AMSTERDAM, KAREBA – Polemik melanda Pemain Naturalisasi Timnas Indonesia, Dean James dan Nathan Tjoe-A-On, setelah sejumlah klub Liga Belanda melayangkan protes resmi terkait keabsahan administrasi mereka. NAC Breda dan Top Oss menuntut pertandingan diulang karena menduga kedua pemain tersebut tidak memenuhi syarat pemain non-Uni Eropa pasca menjadi WNI.
Dean James yang merupakan Pemain Naturalisasi Timnas Indonesia dituduh melanggar regulasi gaji minimum dan izin kerja yang berlaku bagi pemain asing setelah melakukan proses naturalisasi pada Maret 2025. Investigasi kini dilakukan oleh jaksa penuntut federasi sepakbola Belanda guna menentukan apakah ada pelanggaran registrasi pada laga yang berlangsung 15/03/2026 tersebut.
“Yang saya ketahui pasti adalah Dean James memiliki paspor Belanda yang sah pada saat kami menandatangani kontrak dengannya dan kami menandatangani kontrak berdasarkan hal itu,” kata Jan-Willem van Dop, Direktur Go Ahead Eagles.
Jan-Willem van Dop juga menjelaskan bahwa status kewarganegaraan pemain masih tercatat sebagai warga Belanda di sistem resmi pemerintah. Ia mengaku sudah memverifikasi data tersebut melalui platform MijnOverheid guna membantah tudingan dari pihak lawan yang merasa dirugikan.

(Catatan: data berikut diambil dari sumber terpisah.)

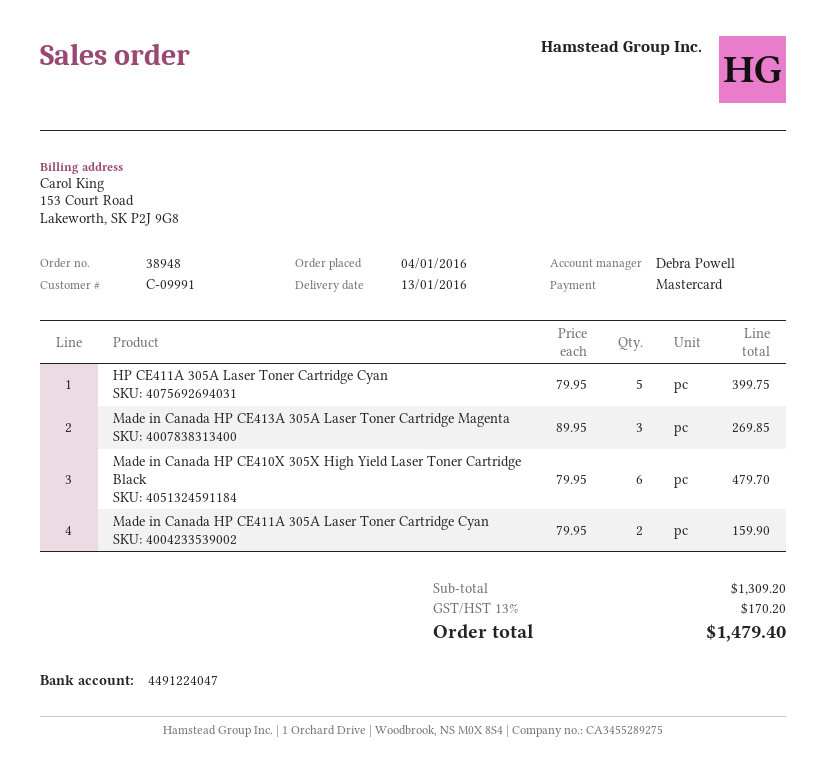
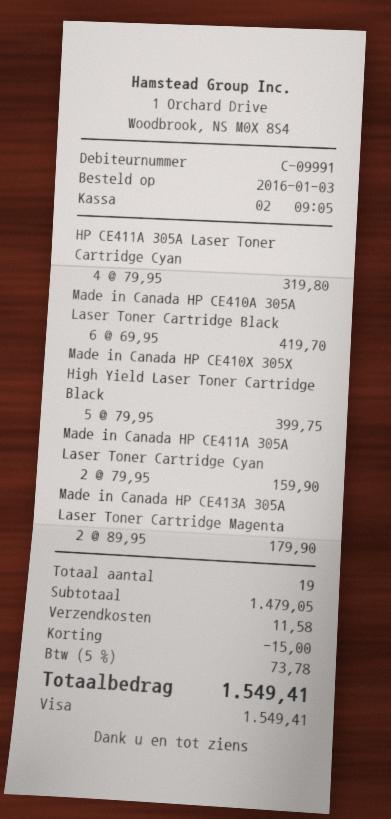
order date: 2016-01-04 -> 2016-01-03
payment method: Mastercard -> Visa
HP CE411A 305A Laser Toner Cartridge Cyan: 5 x 79.95 = 399.75 -> 4 x 79.95 = 319.80
Made in Canada HP CE413A 305A Laser Toner Cartridge Magenta: 3 x 89.95 = 269.85 -> 2 x 89.95 = 179.90
Made in Canada HP CE410X 305X High Yield Laser Toner Cartridge Black: 6 x 79.95 = 479.70 -> 5 x 79.95 = 399.75
Made in Canada HP CE410A 305A Laser Toner Cartridge Black: none -> 6 x 69.95 = 419.70
subtotal: 1309.20 -> 1479.05
discount: none -> 15.00
shipping: none -> 11.58
tax: 13% = 170.20 -> 5% = 73.78
total: 1479.40 -> 1549.41

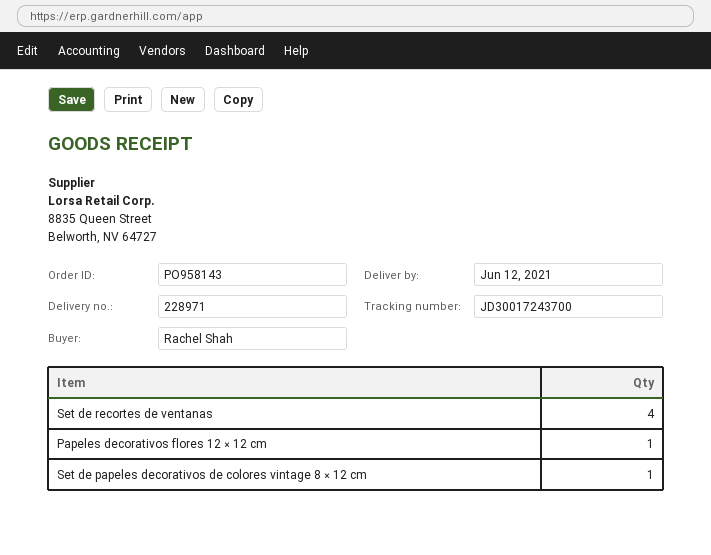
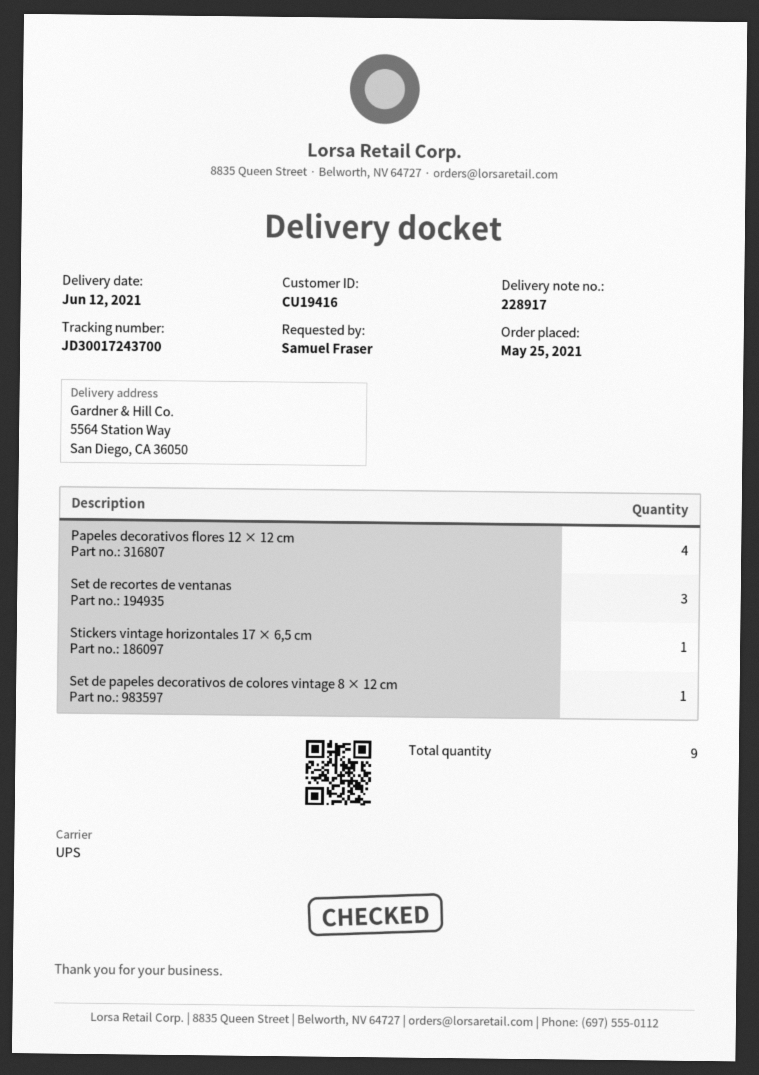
delivery note number: 228971 -> 228917
ordered by: Rachel Shah -> Samuel Fraser
Set de recortes de ventanas: 4 -> 3
Papeles decorativos flores 12 × 12 cm: 1 -> 4
Stickers vintage horizontales 17 × 6,5 cm: none -> 1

Regulasi KNVB 2026 mewajibkan pemain non-Uni Eropa menerima gaji minimal senilai 608.000 euro per musim atau sekitar Rp10,5 miliar. Perubahan status Pemain Naturalisasi Timnas Indonesia di tengah durasi kontrak inilah yang memicu perdebatan mengenai keabsahan dokumen di liga kasta tertinggi Belanda.
“Dewan liga berencana untuk menganggap semua pertandingan yang telah dimainkan sebagai sah. Kami, oleh karena itu, tidak berencana untuk membatalkan pertandingan yang telah dimainkan atau memerintahkan agar pertandingan tersebut diulang,” kata Jan de Jong, Direktur Eredivisie CV.

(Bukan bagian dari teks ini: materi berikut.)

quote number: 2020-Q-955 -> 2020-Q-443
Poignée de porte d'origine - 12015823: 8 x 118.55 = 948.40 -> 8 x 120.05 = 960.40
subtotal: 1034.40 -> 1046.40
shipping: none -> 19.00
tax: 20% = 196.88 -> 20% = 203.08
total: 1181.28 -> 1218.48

Hingga saat ini, otoritas sepakbola Belanda masih meninjau dokumen kewarganegaraan Pemain Naturalisasi Timnas Indonesia tersebut untuk memastikan tidak ada aturan yang dilanggar. Hasil investigasi diperkirakan akan memakan waktu mengingat kompleksitas perubahan status kewarganegaraan dalam kontrak pemain profesional.